This development will benefit people with asthma, whose airways (breathing passages) are sensitive to pollen, dust, animal fur and viruses which cause them to be inflamed making it hard to breathe.
Academics at the University of Southampton are working with the National Centre for the Replacement, Refinement and Reduction of Animals in Research (NC3Rs) on this project.

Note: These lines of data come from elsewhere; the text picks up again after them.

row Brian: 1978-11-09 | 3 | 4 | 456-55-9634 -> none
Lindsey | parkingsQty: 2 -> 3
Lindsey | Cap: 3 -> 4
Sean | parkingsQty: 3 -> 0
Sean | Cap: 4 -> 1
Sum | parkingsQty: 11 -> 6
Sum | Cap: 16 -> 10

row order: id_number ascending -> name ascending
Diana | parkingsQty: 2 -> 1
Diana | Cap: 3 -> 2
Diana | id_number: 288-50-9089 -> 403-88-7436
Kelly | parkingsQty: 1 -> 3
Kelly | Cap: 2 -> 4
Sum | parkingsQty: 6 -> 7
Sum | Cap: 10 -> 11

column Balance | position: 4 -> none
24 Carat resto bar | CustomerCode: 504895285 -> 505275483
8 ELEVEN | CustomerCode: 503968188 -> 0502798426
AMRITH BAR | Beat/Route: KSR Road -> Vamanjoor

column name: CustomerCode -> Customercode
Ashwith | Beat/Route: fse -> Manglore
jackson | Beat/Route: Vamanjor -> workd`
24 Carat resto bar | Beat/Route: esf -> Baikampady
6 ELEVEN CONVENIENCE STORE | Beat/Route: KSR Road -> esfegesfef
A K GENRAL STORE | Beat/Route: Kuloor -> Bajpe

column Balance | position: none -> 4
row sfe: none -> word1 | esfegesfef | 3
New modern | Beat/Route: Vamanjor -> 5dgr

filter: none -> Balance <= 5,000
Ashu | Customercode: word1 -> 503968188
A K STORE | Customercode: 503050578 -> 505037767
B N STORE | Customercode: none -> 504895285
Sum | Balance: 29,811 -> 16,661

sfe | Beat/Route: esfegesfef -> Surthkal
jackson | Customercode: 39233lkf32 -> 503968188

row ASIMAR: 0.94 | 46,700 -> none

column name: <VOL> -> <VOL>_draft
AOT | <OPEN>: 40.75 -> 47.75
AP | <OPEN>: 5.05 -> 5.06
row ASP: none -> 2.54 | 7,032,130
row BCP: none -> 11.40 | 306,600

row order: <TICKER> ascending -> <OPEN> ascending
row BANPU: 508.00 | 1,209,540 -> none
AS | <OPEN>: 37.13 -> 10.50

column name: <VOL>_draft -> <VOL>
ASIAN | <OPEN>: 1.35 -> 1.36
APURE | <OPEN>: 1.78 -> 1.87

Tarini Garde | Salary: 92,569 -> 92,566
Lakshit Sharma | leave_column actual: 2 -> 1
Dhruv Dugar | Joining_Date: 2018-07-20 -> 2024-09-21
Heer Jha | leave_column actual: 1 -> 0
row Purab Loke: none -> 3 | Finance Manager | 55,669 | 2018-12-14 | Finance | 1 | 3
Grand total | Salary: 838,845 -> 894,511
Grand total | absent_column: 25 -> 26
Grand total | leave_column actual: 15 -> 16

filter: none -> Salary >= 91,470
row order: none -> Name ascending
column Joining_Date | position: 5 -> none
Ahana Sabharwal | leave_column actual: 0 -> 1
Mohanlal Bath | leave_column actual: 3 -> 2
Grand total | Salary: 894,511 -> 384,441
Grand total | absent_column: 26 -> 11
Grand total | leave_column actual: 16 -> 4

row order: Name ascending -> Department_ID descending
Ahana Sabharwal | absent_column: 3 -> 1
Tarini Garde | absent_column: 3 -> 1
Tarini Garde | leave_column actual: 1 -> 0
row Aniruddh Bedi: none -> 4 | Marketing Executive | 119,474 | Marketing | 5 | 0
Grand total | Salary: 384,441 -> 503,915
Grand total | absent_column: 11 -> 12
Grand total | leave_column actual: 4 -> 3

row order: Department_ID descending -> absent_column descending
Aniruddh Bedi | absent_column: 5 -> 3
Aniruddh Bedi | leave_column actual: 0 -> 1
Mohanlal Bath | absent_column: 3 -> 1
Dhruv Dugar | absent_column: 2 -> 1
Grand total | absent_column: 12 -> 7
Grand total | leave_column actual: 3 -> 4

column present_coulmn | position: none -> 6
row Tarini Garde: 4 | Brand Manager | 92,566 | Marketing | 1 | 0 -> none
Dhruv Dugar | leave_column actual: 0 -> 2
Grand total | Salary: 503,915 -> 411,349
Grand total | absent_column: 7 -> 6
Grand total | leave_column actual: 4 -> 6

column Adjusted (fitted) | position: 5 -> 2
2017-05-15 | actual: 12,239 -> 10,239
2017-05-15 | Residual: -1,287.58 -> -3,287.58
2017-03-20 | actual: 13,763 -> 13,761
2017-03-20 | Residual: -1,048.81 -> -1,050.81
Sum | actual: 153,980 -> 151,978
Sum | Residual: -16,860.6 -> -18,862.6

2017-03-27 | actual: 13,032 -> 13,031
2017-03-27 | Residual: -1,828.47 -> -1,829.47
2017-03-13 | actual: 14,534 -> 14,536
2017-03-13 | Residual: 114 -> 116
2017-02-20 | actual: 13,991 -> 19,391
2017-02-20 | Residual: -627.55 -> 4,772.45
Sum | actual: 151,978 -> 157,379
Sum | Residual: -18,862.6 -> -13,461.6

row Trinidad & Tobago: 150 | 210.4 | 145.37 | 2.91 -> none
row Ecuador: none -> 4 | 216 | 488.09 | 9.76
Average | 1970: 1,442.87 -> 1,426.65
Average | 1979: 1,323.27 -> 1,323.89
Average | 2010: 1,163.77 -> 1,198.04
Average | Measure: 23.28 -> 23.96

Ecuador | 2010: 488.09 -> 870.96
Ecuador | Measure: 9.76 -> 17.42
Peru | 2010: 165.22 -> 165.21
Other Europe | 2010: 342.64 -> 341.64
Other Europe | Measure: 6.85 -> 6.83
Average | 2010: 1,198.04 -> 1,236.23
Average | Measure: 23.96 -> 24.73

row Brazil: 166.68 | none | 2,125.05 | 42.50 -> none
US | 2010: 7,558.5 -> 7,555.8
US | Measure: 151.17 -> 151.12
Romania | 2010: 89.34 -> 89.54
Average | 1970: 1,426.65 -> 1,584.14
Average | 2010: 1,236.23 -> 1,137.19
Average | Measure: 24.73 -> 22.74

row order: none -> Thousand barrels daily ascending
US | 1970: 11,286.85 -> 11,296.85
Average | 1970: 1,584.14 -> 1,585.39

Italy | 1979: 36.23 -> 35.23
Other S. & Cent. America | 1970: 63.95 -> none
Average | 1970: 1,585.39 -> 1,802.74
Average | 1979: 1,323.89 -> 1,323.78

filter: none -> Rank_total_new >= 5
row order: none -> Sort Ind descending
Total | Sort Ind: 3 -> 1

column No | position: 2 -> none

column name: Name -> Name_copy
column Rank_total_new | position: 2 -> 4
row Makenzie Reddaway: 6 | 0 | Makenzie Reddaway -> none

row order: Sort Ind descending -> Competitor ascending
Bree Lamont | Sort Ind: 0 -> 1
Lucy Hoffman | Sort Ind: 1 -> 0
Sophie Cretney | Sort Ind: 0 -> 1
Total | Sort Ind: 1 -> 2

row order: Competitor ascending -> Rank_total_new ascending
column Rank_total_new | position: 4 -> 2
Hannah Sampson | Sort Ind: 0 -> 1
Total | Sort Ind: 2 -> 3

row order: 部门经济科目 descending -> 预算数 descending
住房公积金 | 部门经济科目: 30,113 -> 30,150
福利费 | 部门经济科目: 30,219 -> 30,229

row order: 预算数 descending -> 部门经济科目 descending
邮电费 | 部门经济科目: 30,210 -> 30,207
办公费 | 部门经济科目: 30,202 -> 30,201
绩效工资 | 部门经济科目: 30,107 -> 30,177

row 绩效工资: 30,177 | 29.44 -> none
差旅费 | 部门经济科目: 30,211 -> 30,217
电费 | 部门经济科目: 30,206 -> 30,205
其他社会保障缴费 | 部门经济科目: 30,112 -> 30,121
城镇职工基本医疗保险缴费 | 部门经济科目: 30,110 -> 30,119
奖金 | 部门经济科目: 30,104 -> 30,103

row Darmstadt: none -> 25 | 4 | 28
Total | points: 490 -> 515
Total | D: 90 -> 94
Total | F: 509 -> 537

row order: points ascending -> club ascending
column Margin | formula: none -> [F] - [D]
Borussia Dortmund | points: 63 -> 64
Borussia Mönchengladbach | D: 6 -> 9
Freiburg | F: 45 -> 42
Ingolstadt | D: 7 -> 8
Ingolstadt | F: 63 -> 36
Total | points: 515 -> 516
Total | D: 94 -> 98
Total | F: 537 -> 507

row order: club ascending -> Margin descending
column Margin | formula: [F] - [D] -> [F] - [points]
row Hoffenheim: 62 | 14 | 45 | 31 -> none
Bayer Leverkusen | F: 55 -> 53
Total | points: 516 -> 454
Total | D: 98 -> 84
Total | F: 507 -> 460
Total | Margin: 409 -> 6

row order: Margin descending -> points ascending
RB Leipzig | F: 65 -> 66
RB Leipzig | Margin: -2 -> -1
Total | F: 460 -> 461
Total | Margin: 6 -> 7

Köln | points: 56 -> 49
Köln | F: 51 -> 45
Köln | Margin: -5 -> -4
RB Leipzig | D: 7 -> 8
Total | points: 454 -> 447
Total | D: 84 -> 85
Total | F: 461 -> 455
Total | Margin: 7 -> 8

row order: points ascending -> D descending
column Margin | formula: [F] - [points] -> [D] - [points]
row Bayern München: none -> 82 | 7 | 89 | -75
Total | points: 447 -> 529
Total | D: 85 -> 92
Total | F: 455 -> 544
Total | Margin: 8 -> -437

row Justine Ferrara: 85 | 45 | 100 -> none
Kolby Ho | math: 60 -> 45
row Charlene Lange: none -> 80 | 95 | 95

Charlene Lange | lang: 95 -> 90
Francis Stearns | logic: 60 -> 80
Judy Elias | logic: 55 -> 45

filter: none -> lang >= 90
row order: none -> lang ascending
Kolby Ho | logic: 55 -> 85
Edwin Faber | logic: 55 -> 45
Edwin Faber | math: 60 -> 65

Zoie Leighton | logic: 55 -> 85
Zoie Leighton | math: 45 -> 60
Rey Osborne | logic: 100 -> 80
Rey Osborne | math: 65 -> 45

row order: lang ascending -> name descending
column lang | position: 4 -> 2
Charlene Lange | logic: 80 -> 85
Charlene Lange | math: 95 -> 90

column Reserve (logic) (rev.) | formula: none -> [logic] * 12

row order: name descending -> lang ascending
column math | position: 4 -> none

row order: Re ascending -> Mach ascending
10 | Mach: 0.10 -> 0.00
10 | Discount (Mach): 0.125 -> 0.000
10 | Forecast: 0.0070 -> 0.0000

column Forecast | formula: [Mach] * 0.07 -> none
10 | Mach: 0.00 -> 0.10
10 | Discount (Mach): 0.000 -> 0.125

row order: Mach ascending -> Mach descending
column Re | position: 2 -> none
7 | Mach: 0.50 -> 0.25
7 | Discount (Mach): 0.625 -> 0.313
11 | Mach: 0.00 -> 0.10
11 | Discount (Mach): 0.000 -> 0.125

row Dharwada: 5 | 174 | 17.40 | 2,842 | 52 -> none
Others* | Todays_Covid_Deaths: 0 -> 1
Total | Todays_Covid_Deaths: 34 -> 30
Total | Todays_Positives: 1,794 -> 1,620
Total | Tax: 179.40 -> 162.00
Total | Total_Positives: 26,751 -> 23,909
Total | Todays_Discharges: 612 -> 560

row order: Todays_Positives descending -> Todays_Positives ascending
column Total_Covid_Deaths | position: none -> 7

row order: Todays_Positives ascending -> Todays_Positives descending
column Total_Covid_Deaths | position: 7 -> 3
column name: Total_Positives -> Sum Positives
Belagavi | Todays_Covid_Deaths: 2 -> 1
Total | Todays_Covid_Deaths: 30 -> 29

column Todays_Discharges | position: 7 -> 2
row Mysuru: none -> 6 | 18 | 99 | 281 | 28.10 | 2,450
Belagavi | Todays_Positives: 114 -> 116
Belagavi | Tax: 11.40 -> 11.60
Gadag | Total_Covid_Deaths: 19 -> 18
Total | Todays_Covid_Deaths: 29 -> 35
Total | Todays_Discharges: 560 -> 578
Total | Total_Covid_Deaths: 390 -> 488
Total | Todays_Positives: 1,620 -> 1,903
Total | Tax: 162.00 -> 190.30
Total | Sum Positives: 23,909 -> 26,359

Principal Investigator on the project, Donna Davies, Professor of Respiratory, Cell and Molecular Biology in the University’s Infection, Inflammation and Repair division, is working with Professor Hywel Morgan of the University's School of Electronics and Computer Science to construct the artificial airways.
NC3R provides a UK focus for the promotion, development and implementation of the 3Rs in animal research and testing. The airways, which are being developed over a two and a half year period, will be made using tissue engineering. Layers of the cells that make up the airway tissue will be grown inside a micro-fluidic device. The cells will be grown on a tiny membrane that will allow access to both sides (the air and blood) of the cells. The device will allow researchers to fully understand how lung function is affected by air particles and allergens and to test their effects without animal testing.
'This new model will allow us to measure the transport of materials and the challenges the airways are presented with,' said Professor Hywel Morgan.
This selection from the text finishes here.